The German Mittelstand is closely linked to the success of the German economy. Mittelstand firms, thereof numerous Hidden Champions, significantly contribute to Germany’s economic performance, innovation, and export strength. However, the advancing digitalization poses complex challenges for Mittelstand firms. To benefit from the manifold opportunities offered by digital technologies and to defend or even expand existing market positions, Mittelstand firms must transform themselves and their business models.

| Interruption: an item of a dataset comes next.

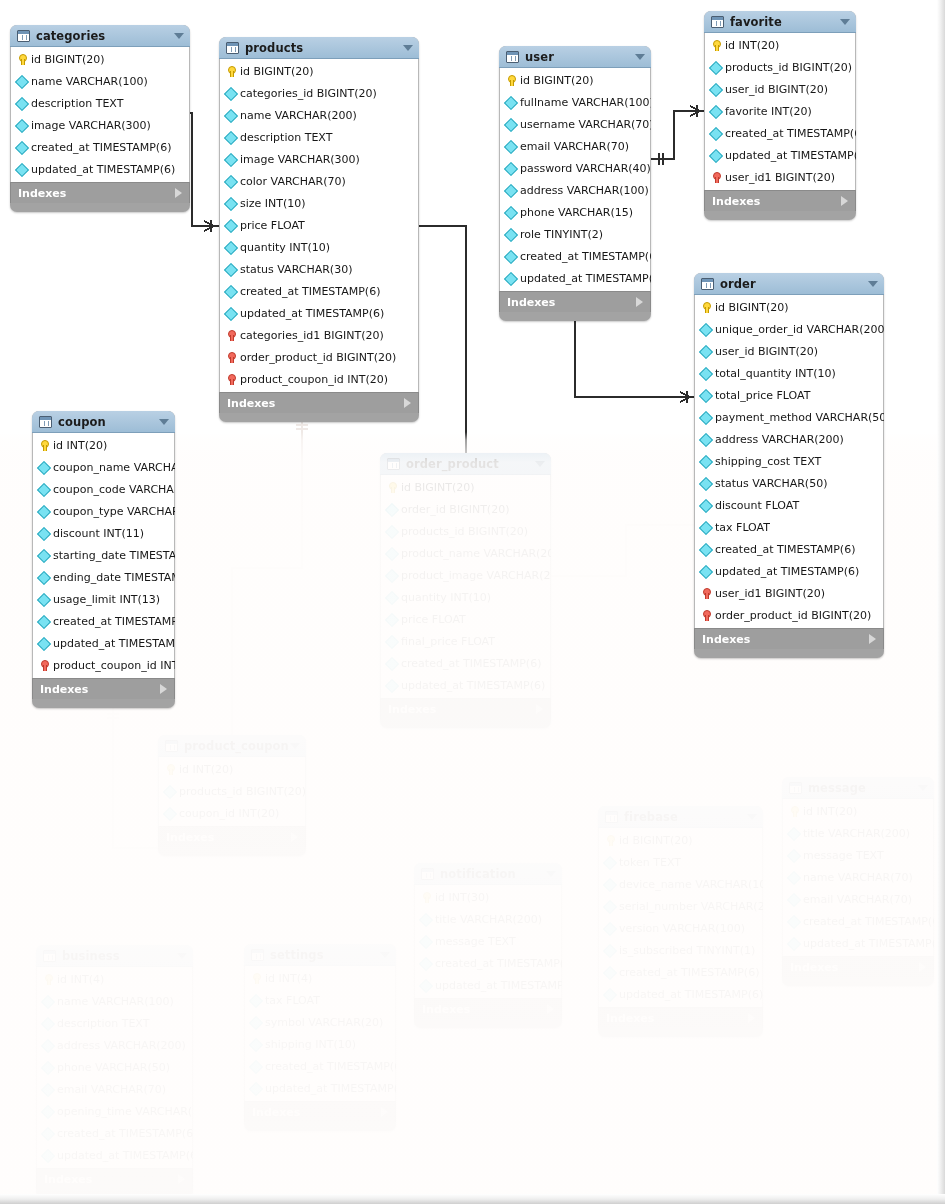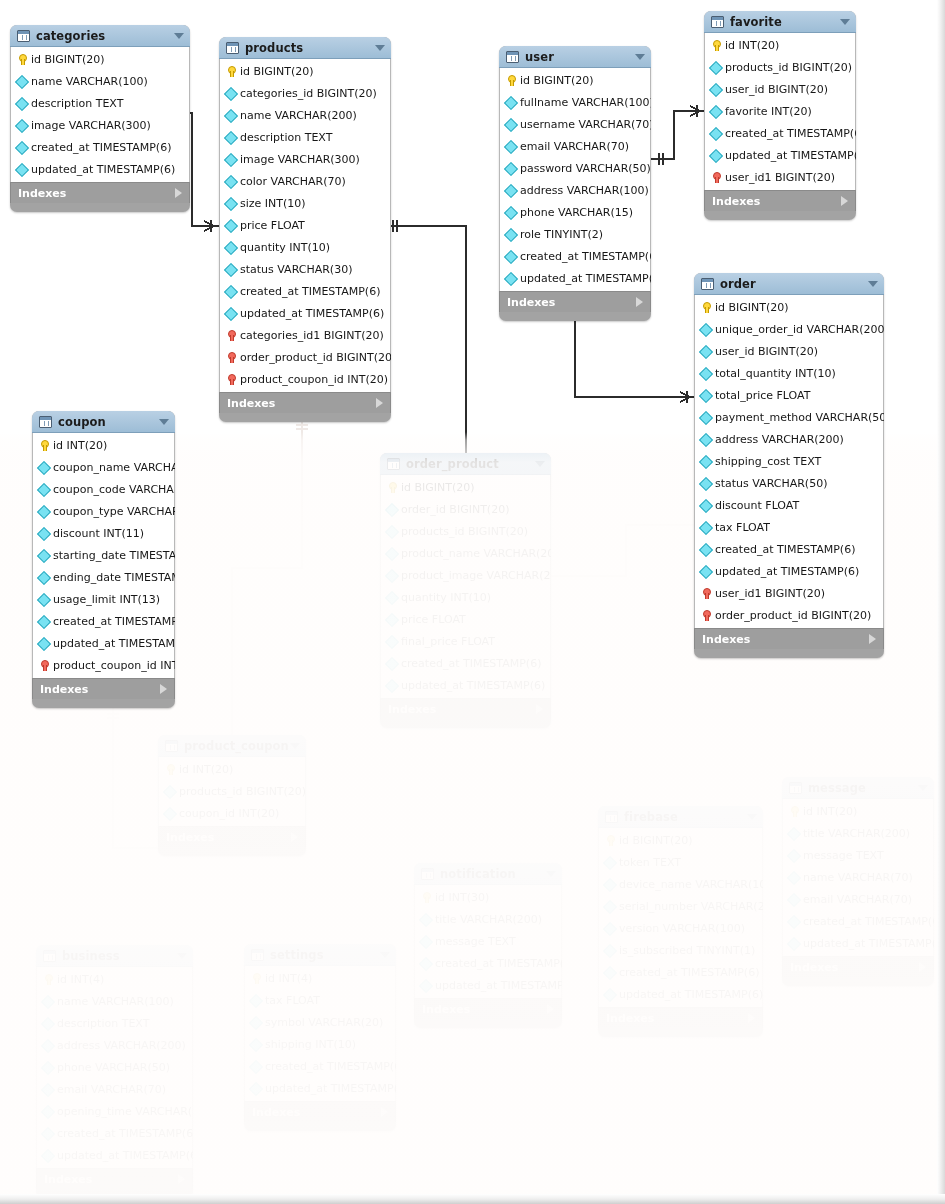"products" div.tbl { width: 172px -> 200px }
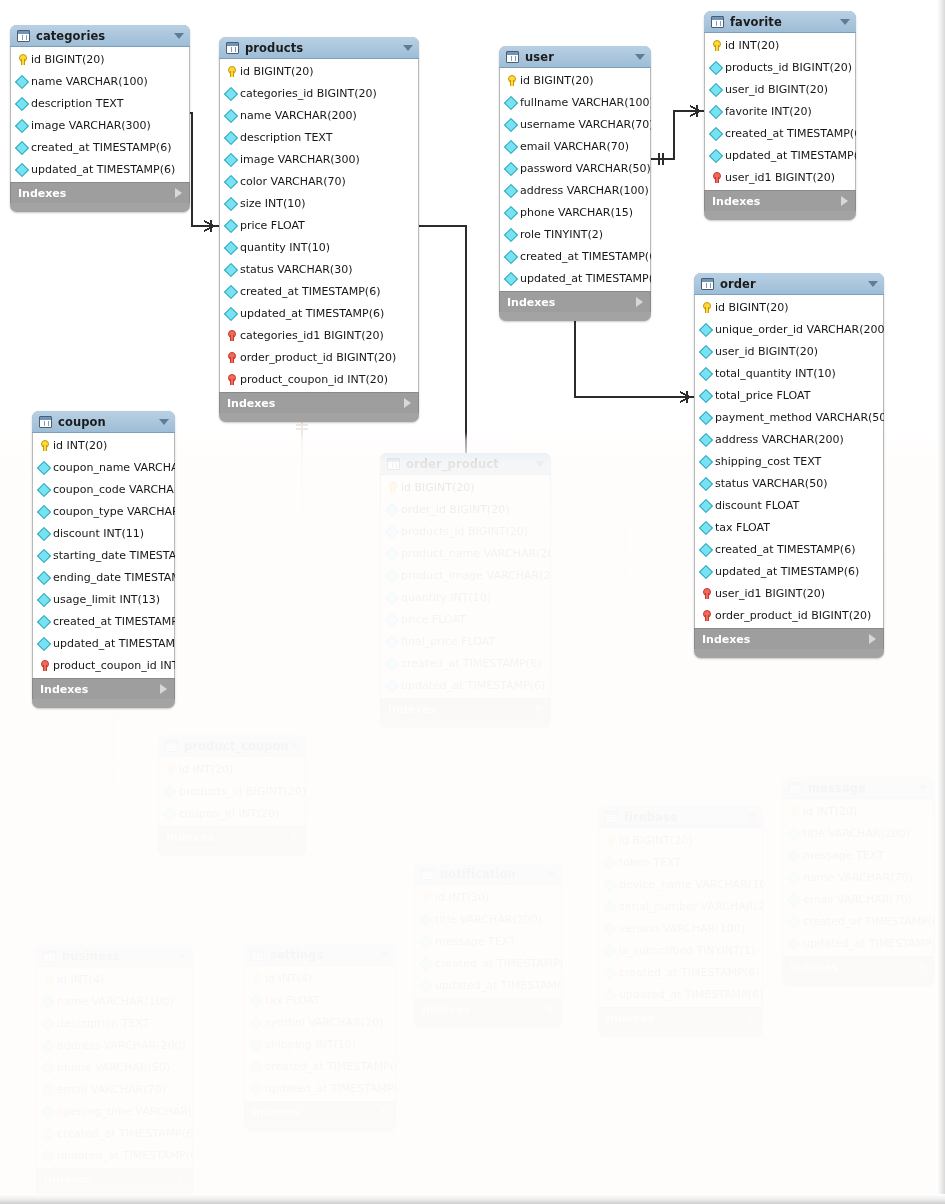"password VARCHAR(50)" span { text: 50 -> 40 }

This dissertation uses quantitative methods and contributes to a deeper understanding of the distinct needs and influencing factors of the digital transformation of Mittelstand firms. The results of the empirical analyses of a unique database of 525 mid-sized German manufacturing firms, comprising both firm-related information and survey data, show that organizational capabilities and characteristics significantly influence the digital transformation of Mittelstand firms. The results support the assumption that dynamic capabilities promote the digital transformation of such firms and underline the important role of ownership structure, especially regarding family influence, for the digital transformation of the business model and the pursuit of growth goals with digitalization. In addition to the digital transformation of German Mittelstand firms, this dissertation examines the economic success and regional impact of Hidden Champions and hence, contributes to a better understanding of the Hidden Champion phenomenon. Using quantitative methods, it can be empirically proven that Hidden Champions outperform other mid-sized firms in financial terms and promote regional development. Consequently, the results of this dissertation provide valuable research contributions and offer various practical implications for firm managers and owners as well as policy makers.